Exercise brief
Each record must be returned exactly, apart from the pictures, which stay out.

Dataset excerpts
--
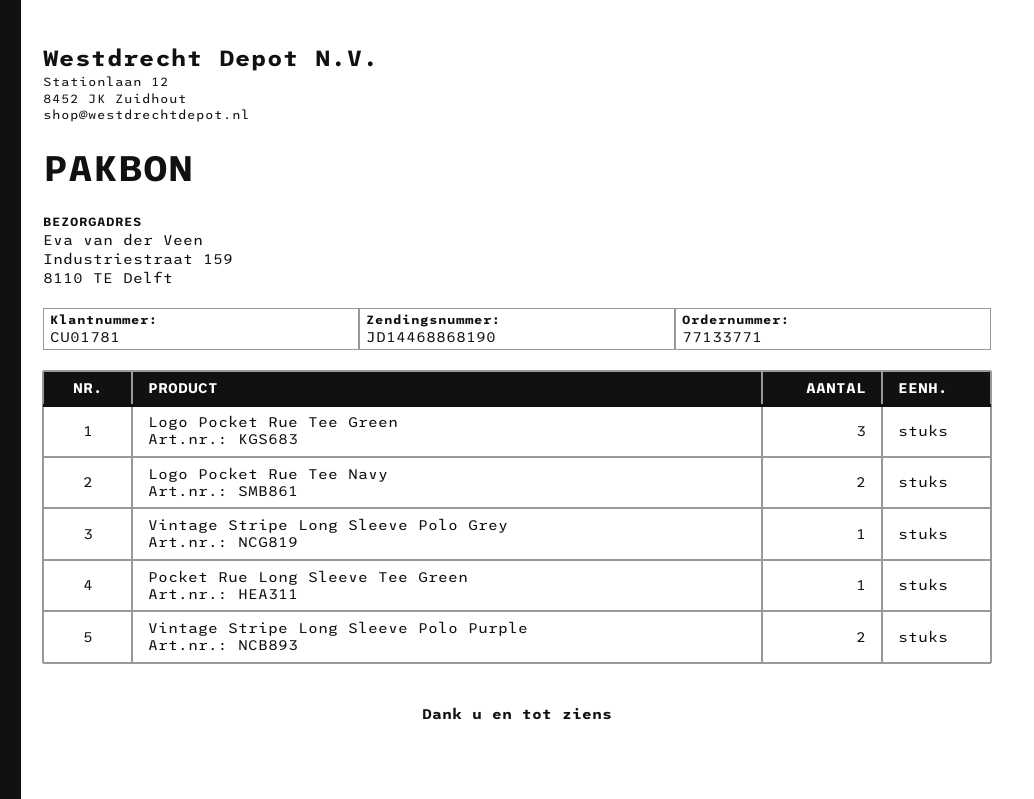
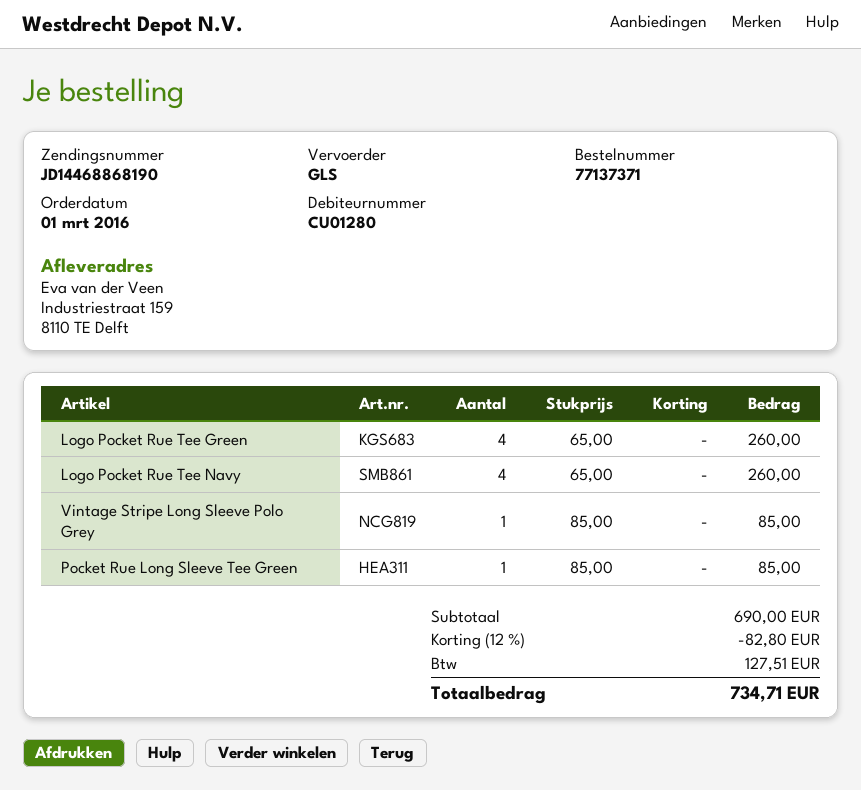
order number: 77133771 -> 77137371
customer number: CU01781 -> CU01280
Logo Pocket Rue Tee Green: 3 -> 4
Logo Pocket Rue Tee Navy: 2 -> 4
Vintage Stripe Long Sleeve Polo Purple: 2 -> none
--
Exercise solution
order number: 77133771 -> 77137371
customer number: CU01781 -> CU01280
Logo Pocket Rue Tee Green: 3 -> 4
Logo Pocket Rue Tee Navy: 2 -> 4
Vintage Stripe Long Sleeve Polo Purple: 2 -> none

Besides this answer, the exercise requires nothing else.